Continuou a encher páginas e telejornais, mas desta feita para se lhe conhecerem as tropelias, os desvios à lei, os julgamentos, as condenações.
Recordista de "tempo em liberdade", com uns 30 segundos da mesma antes de ser preso de novo, Azevedo cumpriu pena por alguns dos crimes provados.
Emigrou para Inglaterra, onde encontrou lugar à sua altura de grande gestor de negócios.
Portugal inteiro pôde ver a maravilhosa casa onde residia, num dos bairros mais chiques de Londres, e a limousine em que se deslocava com chauffeur à ordem.
Mas foi igualmente noticiado que, afinal, havia mais crimes que lhe eram imputados no país que o viu nascer e que durante o seu mandato como Presidente do Benfica nunca o incomodara.
Pedida a sua extradição a Londres, de lá não vieram sinais absolutos de um "sim".
O homem voltou a dar entrevistas à Comunicação Social portuguesa e numa, célebre, à TV, afirmou claro e bom som: "Sou um perseguido pela justiça portuguesa como não há outro ! Nunca a ela fugi e não será agora que o farei, mas é indecorosa esta perseguição que me fazem." Queria ele dizer: Só eu?! Porquê só eu? E os outros?
O certo é que dele se sabe pouco actualmente para além de que contra si terá sido emitido um novo mandado de captura e a extradição concedida, segundo os jornais.
Viverá ainda em Londres? Na Grã-Bretanha? Onde pára, afinal, Valle e Azevedo? Estará ele, bom cristão e artesão, a fazer brinquedos na Loja do Pai Natal?
O homem é, mesmo, um fenómeno!
E nem me dou ao trabalho de ir ver quem era o Primeiro-Ministro (Guterres, ao que julgo), o Ministro da Justiça, o Chefe das polícias, o Secretário de Estado do Desporto,... nos tempos do reinado valliano.
Para quê?!
Os animais são todos iguais, só que (durante uns curtos períodos de anos) uns são mais iguais do que outros. - George Orwell
Nota 1 - Afinal, não resisti e fui informar-me de quem mandava na época.

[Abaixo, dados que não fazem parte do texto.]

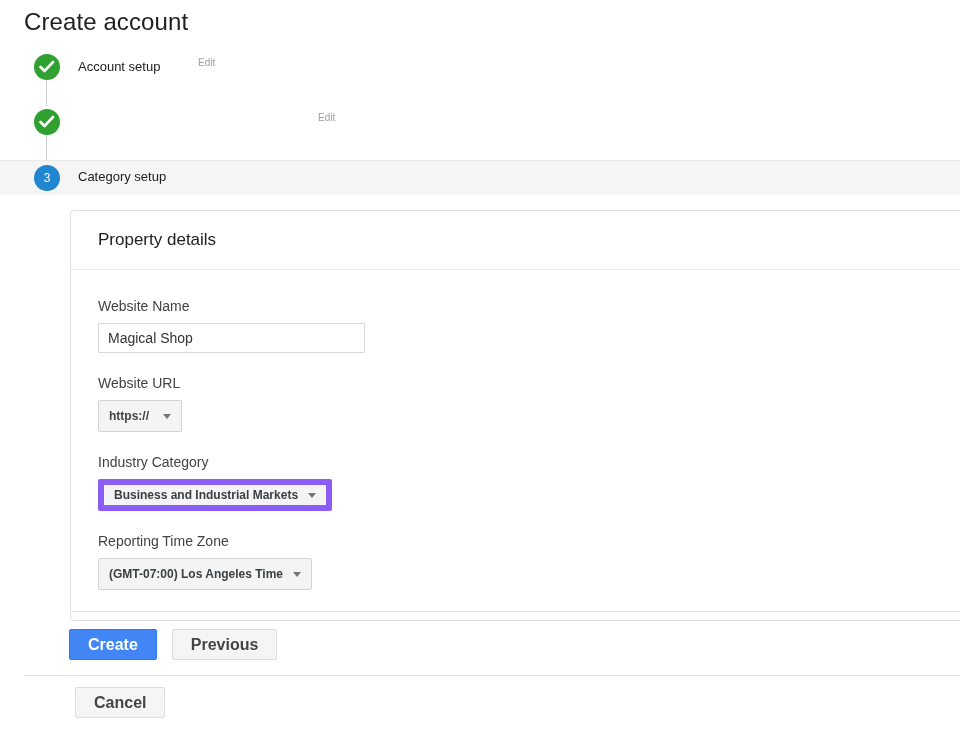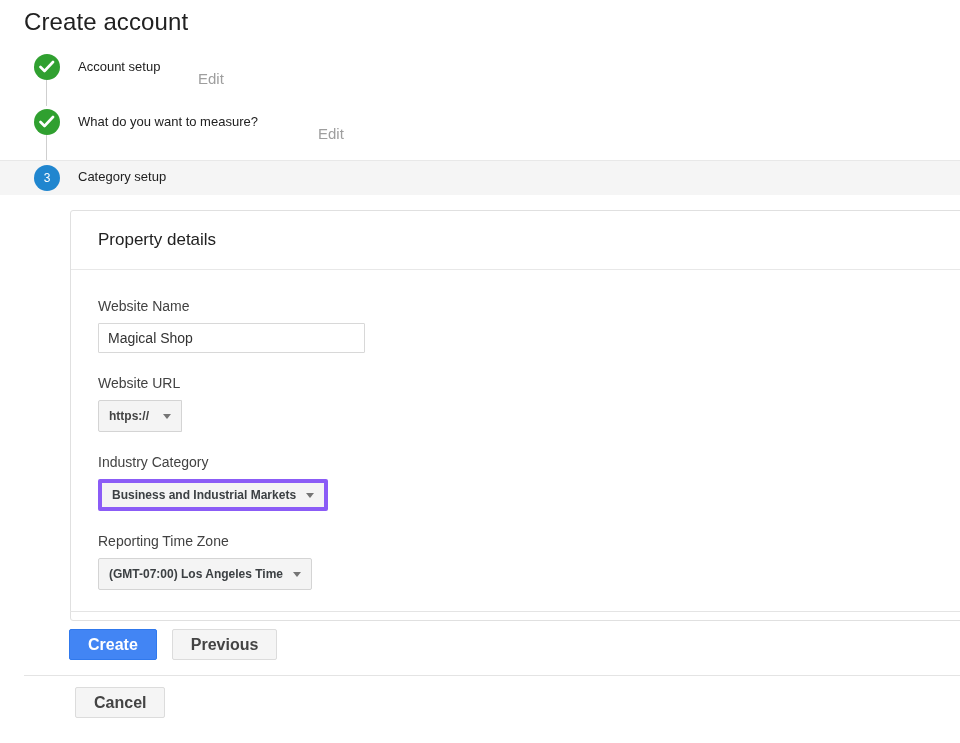--- a/index.html
+++ b/index.html
@@ -94,22 +94,22 @@
     font-weight: 400;
     color: #212121;
     line-height: 24px;
     white-space: nowrap;
   }
   .step-row.active .step-label {
     top: 4px;
   }
   .step-edit {
     position: absolute;
-    top: 20px;
-    font-size: 15px;
+    top: 4px;
+    font-size: 10px;
     color: #9e9e9e;
     line-height: 18px;
     cursor: pointer;
   }
 
   
   .card {
     position: absolute;
     left: 70px;
     top: 210px;
@@ -202,21 +202,21 @@
     border: 1px solid #d4d4d4;
     background: #f4f4f4;
     border-radius: 2px;
     font-size: 12px;
     font-weight: bold;
     color: #3c4043;
     cursor: pointer;
     white-space: nowrap;
   }
   .select-btn.focused {
-    border: 4px solid #8b5cf6;
+    border: 6px solid #8b5cf6;
   }
   .select-row { display: flex; gap: 14px; }
 
   .caret {
     width: 0;
     height: 0;
     border-left: 4px solid transparent;
     border-right: 4px solid transparent;
     border-top: 5px solid #757575;
     flex: none;
@@ -294,21 +294,20 @@
     <div class="step-edit" style="left:198px">Edit</div>
   </div>
 
   <div class="step-row">
     <div class="step-bullet bullet-done">
       <svg width="16" height="14" viewBox="0 0 16 14" aria-hidden="true">
         <polyline points="1.5,7 5.5,11 14,2" fill="none" stroke="#ffffff" stroke-width="2.6" stroke-linecap="round" stroke-linejoin="round"></polyline>
       </svg>
     </div>
     <div class="step-connector"></div>
-    <div class="step-label">What do you want to measure?</div>
     <div class="step-edit" style="left:318px">Edit</div>
   </div>
 
   <div class="step-row active">
     <div class="step-bullet bullet-current">3</div>
     <div class="step-label">Category setup</div>
   </div>
 
 </div>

O Primeiro-Ministro era, realmente, Guterres. E nesse ano de 1997 houve uma remodelação no Governo: António Costa passou a Ministro dos Assuntos Parlamentares (23 de Novembro); Jorge Coelho na Administração Interna; Pina Moura na Economia; Veiga Simão na Defesa Nacional; Ferro Rodrigues passou a acumular a pasta do Emprego e, "last but not the least"... José Sócrates tornou-se Ministro Adjunto do Primeiro-Ministro.
Saíram António Vitorino, Maria João Rodrigues, Augusto Mateus e Alberto Costa. António Vitorino demitiu-se depois de ter sido acusado de irregularidades fiscais na aquisição de um imóvel.

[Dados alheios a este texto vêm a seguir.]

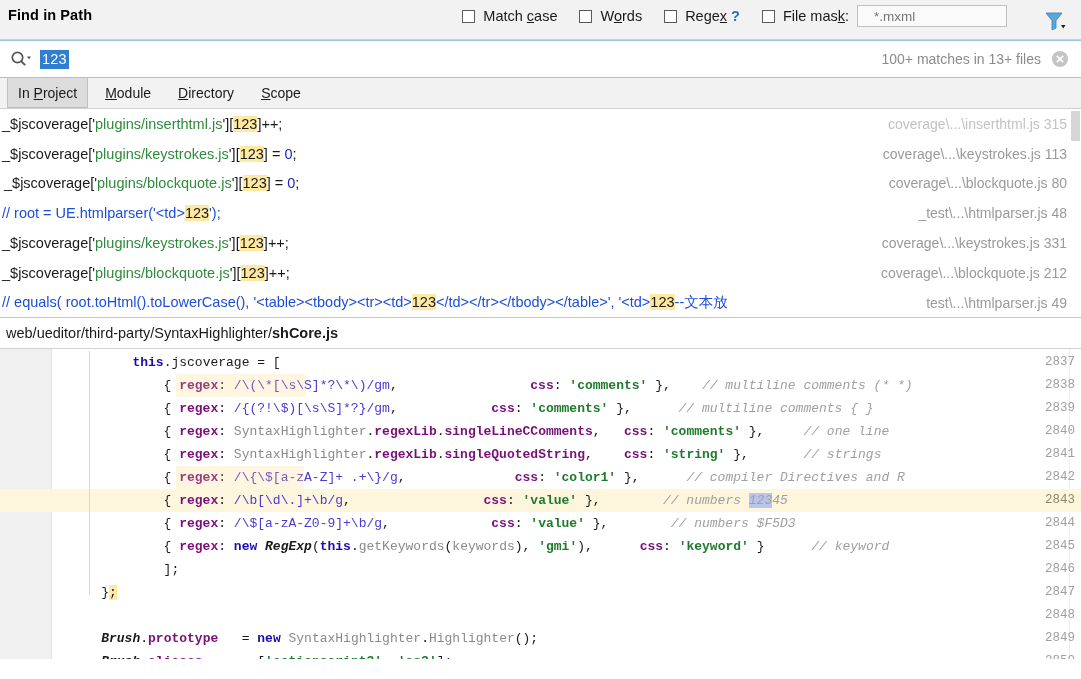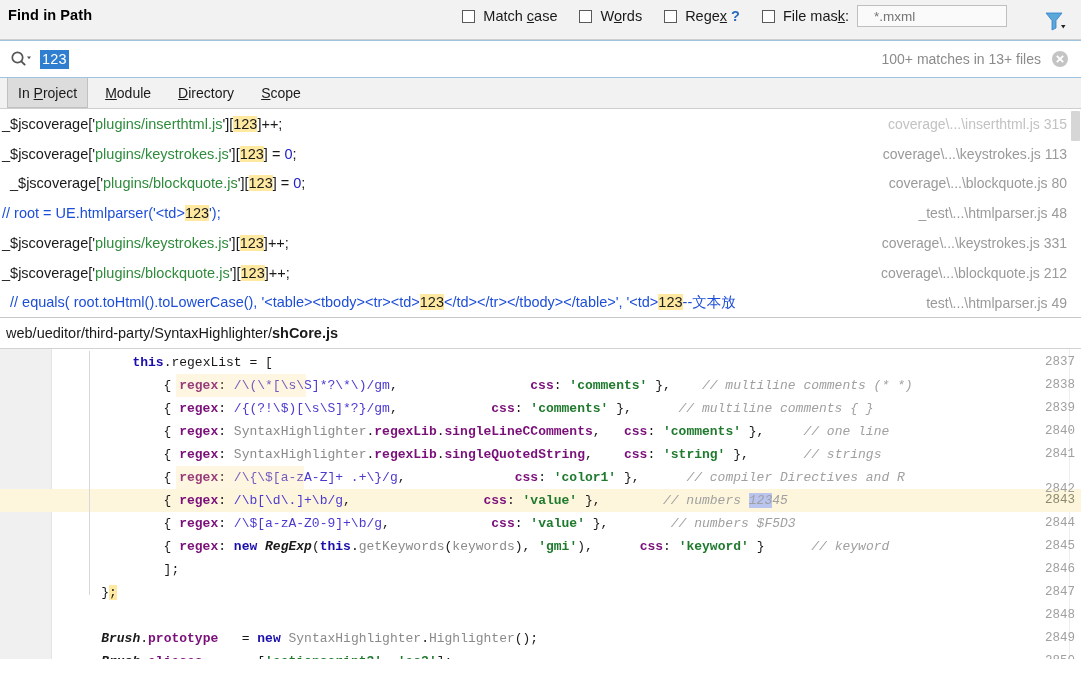--- a/index.html
+++ b/index.html
@@ -357,37 +357,37 @@
       </div>
     <div class="tab">
         <span><span></span><span class="mn">D</span><span>irectory</span></span>
       </div>
     <div class="tab">
         <span><span></span><span class="mn">S</span><span>cope</span></span>
       </div>
   </div>
 
   <div class="results" id="results-list">
-      <div class="rrow" style="top: 178.8px; position: absolute; left: 8px; right: 0px; gap: 36px;">
+      <div class="rrow" style="top: 178.8px; position: absolute; left: 0px; right: 0px; gap: 36px;">
         <div class="rcode"><span class="cmt">//   equals( root.toHtml().toLowerCase(), '&lt;table&gt;&lt;tbody&gt;&lt;tr&gt;&lt;td&gt;</span><span class="hl">123</span><span class="cmt">&lt;/td&gt;&lt;/tr&gt;&lt;/tbody&gt;&lt;/table&gt;', '&lt;td&gt;</span><span class="hl">123</span><span class="cmt">--文本放</span></div>
         <div class="rpath">test\...\htmlparser.js 49</div>
       </div>
       <div class="rrow" style="top: 149px; position: absolute; left: 0px; right: 0px;">
         <div class="rcode"><span>_$jscoverage['</span><span class="str">plugins/blockquote.js</span><span>'][</span><span class="hl">123</span><span>]++;</span></div>
         <div class="rpath">coverage\...\blockquote.js 212</div>
       </div>
       <div class="rrow" style="top: 119.2px; position: absolute; left: 0px; right: 0px;">
         <div class="rcode"><span>_$jscoverage['</span><span class="str">plugins/keystrokes.js</span><span>'][</span><span class="hl">123</span><span>]++;</span></div>
         <div class="rpath">coverage\...\keystrokes.js 331</div>
       </div>
       <div class="rrow" style="top: 89.4px; position: absolute; left: 0px; right: 0px;">
         <div class="rcode"><span class="cmt">//   root = UE.htmlparser('&lt;td&gt;</span><span class="hl">123</span><span class="cmt">');</span></div>
         <div class="rpath">_test\...\htmlparser.js 48</div>
       </div>
-      <div class="rrow" style="top: 59.6px; position: absolute; left: 8px; right: 0px;">
+      <div class="rrow" style="top: 59.6px; position: absolute; left: 2px; right: 0px;">
         <div class="rcode"><span>_$jscoverage['</span><span class="str">plugins/blockquote.js</span><span>'][</span><span class="hl">123</span><span>] = </span><span class="num">0</span><span>;</span></div>
         <div class="rpath">coverage\...\blockquote.js 80</div>
       </div>
       <div class="rrow" style="top: 29.8px; position: absolute; left: 0px; right: 0px;">
         <div class="rcode"><span>_$jscoverage['</span><span class="str">plugins/keystrokes.js</span><span>'][</span><span class="hl">123</span><span>] = </span><span class="num">0</span><span>;</span></div>
         <div class="rpath">coverage\...\keystrokes.js 113</div>
       </div>
       <div class="rrow" style="top: 0px; position: absolute; left: 0px; right: 0px;">
         <div class="rcode"><span>_$jscoverage['</span><span class="str">plugins/inserthtml.js</span><span>'][</span><span class="hl">123</span><span>]++;</span></div>
         <div class="rpath dim">coverage\...\inserthtml.js 315</div>
@@ -399,30 +399,30 @@
     <div class="pathtext"><span>web/ueditor/third-party/SyntaxHighlighter/</span><b>shCore.js</b></div>
   </div>
 
   <div class="codepane" id="code-pane">
     <div class="gutter"></div>
     <div class="gutter2"></div>
     <div class="code-scrollcol"></div>
   <div class="rowbg" style="top: 140px;"></div>
       <div class="indent-guide" style="top: 2px; height: 244px;"></div>
       <div class="lnum" style="top: 2px;">2837</div>
-      <div class="crow" style="top: 2px;"><span class="p">        </span><span class="k">this</span><span class="p">.</span><span class="p">regexList</span><span class="p"> = [</span></div>
+      <div class="crow" style="top: 2px;"><span class="p">        </span><span class="k">this</span><span class="p">.</span><span class="p">jscoverage</span><span class="p"> = [</span></div>
       <div class="lnum" style="top: 25px;">2838</div>
       <div class="crow" style="top: 25px;"><span class="p">            { </span><span class="kw">regex</span><span class="p">: </span><span class="rx">/\(\*[\s\S]*?\*\)</span><span class="rx">/gm</span><span class="p">,</span><span class="p">                 </span><span class="kw">css</span><span class="p">: </span><span class="s">'comments'</span><span class="p"> },</span><span class="p">    </span><span class="c">// multiline comments (* *)</span></div>
       <div class="lnum" style="top: 48px;">2839</div>
       <div class="crow" style="top: 48px;"><span class="p">            { </span><span class="kw">regex</span><span class="p">: </span><span class="rx">/{(?!\$)[\s\S]*?}</span><span class="rx">/gm</span><span class="p">,</span><span class="p">            </span><span class="kw">css</span><span class="p">: </span><span class="s">'comments'</span><span class="p"> },</span><span class="p">      </span><span class="c">// multiline comments { }</span></div>
       <div class="lnum" style="top: 71px;">2840</div>
       <div class="crow" style="top: 71px;"><span class="p">            { </span><span class="kw">regex</span><span class="p">: </span><span class="g">SyntaxHighlighter</span><span class="p">.</span><span class="kw">regexLib</span><span class="p">.</span><span class="kw">singleLineCComments</span><span class="p">,</span><span class="p">   </span><span class="kw">css</span><span class="p">: </span><span class="s">'comments'</span><span class="p"> },</span><span class="p">     </span><span class="c">// one line</span></div>
       <div class="lnum" style="top: 94px;">2841</div>
       <div class="crow" style="top: 94px;"><span class="p">            { </span><span class="kw">regex</span><span class="p">: </span><span class="g">SyntaxHighlighter</span><span class="p">.</span><span class="kw">regexLib</span><span class="p">.</span><span class="kw">singleQuotedString</span><span class="p">,</span><span class="p">    </span><span class="kw">css</span><span class="p">: </span><span class="s">'string'</span><span class="p"> },</span><span class="p">       </span><span class="c">// strings</span></div>
-      <div class="lnum" style="top: 117px; margin-top: 12px;">2842</div>
+      <div class="lnum" style="top: 117px;">2842</div>
       <div class="crow" style="top: 117px;"><span class="p">            { </span><span class="kw">regex</span><span class="p">: </span><span class="rx">/\{\$[a-zA-Z]+ .+\}</span><span class="rx">/g</span><span class="p">,</span><span class="p">              </span><span class="kw">css</span><span class="p">: </span><span class="s">'color1'</span><span class="p"> },</span><span class="p">      </span><span class="c">// compiler Directives and R</span></div>
       <div class="lnum cur" style="top: 140px;">2843</div>
       <div class="crow" style="top: 140px;"><span class="p">            { </span><span class="kw">regex</span><span class="p">: </span><span class="rx">/\b[\d\.]+\b</span><span class="rx">/g</span><span class="p">,</span><span class="p">                 </span><span class="kw">css</span><span class="p">: </span><span class="s">'value'</span><span class="p"> },</span><span class="p">        </span><span class="c">// numbers </span><span class="c selblue">123</span><span class="c">45</span></div>
       <div class="lnum" style="top: 163px;">2844</div>
       <div class="crow" style="top: 163px;"><span class="p">            { </span><span class="kw">regex</span><span class="p">: </span><span class="rx">/\$[a-zA-Z0-9]+\b</span><span class="rx">/g</span><span class="p">,</span><span class="p">             </span><span class="kw">css</span><span class="p">: </span><span class="s">'value'</span><span class="p"> },</span><span class="p">        </span><span class="c">// numbers $F5D3</span></div>
       <div class="lnum" style="top: 186px;">2845</div>
       <div class="crow" style="top: 186px;"><span class="p">            { </span><span class="kw">regex</span><span class="p">: </span><span class="k">new</span><span class="p"> </span><span class="it">RegExp</span><span class="p">(</span><span class="k">this</span><span class="p">.</span><span class="g">getKeywords</span><span class="p">(</span><span class="g">keywords</span><span class="p">), </span><span class="s">'gmi'</span><span class="p">),</span><span class="p">      </span><span class="kw">css</span><span class="p">: </span><span class="s">'keyword'</span><span class="p"> }</span><span class="p">      </span><span class="c">// keyword</span></div>
       <div class="lnum" style="top: 209px;">2846</div>
       <div class="crow" style="top: 209px;"><span class="p">            ];</span></div>
       <div class="lnum" style="top: 232px;">2847</div>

Nota 2 - Perante os múltiplos e bem actuais casos de suspeição de fraudes de que vamos tendo informação, cabe-me perguntar se Valle e Azevedo não terá razão quando diz que o escolheram para bode expiatório de todos os crimes de colarinho branco do país.
Publicação nº 650 de "O SINO DA ALDEIA" - Jorge P.G.